Cesar Romero diz que Collor foi o primeiro “a perceber que era preciso uma composição com as oligarquias, porque são as máquinas existentes nos grotões do país, e não adianta imaginar que máquinas não existem. Ao mesmo tempo, é fundamental ter discurso para competir pelo eleitorado das classes médias urbanas escolarizadas. O nosso trabalho chama isso de ‘fórmula política’”.

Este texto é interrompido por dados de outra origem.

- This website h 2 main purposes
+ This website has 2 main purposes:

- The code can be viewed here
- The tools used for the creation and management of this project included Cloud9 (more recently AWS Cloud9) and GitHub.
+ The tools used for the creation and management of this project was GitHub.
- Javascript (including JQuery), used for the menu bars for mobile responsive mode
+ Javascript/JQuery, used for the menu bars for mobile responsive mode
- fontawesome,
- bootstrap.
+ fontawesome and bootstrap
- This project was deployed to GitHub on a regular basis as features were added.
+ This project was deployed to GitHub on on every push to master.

O professor Cesar Romero não acredita que o programa Bolsa Família tenha substituído as oligarquias nos grotões, mas sim que as oligarquias aderiram ao Bolsa Família. “Não é um voto independente das populações, uma ligação direta do Lula com o eleitorado, na tradição populista da América Latina. Pelos estudos que já fizemos, não me parece que tenha havido uma adesão espontânea dos grotões à figura do Lula, até por que quem administra o Bolsa Família no plano municipal são as prefeituras, e portanto a oligarquia local”.
Confirmando a análise, basta lembrar que o primeiro racha no Bolsa Família surgiu com o então assessor especial da Presidência, Frei Betto, que queria tirar os prefeitos e dar autonomia aos conselhos municipais, formados pela sociedade civil local. O programa só começou a funcionar nos termos atuais quando Patrus Ananias, que foi prefeito de Belo Horizonte, assumiu o Ministério do Desenvolvimento, e colocou as prefeituras no esquema.
Para Cesar Romero, “o grande ganho do Bolsa Família é que você está dando dinheiro para as pessoas e não para as prefeituras.
A mudança política é que antes você dava dinheiro para o prefeito construir a praça ou o ginásio, e agora você está irrigando a economia local”.
Para ele, as oligarquias ganharam um novo instrumento para fazer política, “porque essas oligarquias não têm ideologia, os municípios pobres não têm como ter um voto de opinião.
Quem pode ter voto de opinião são as classes médias urbanas das cidades grandes e médias. A necessidade impõe ao pequenos municípios pobres uma adesão ao governo federal, que é quem tem dinheiro no país.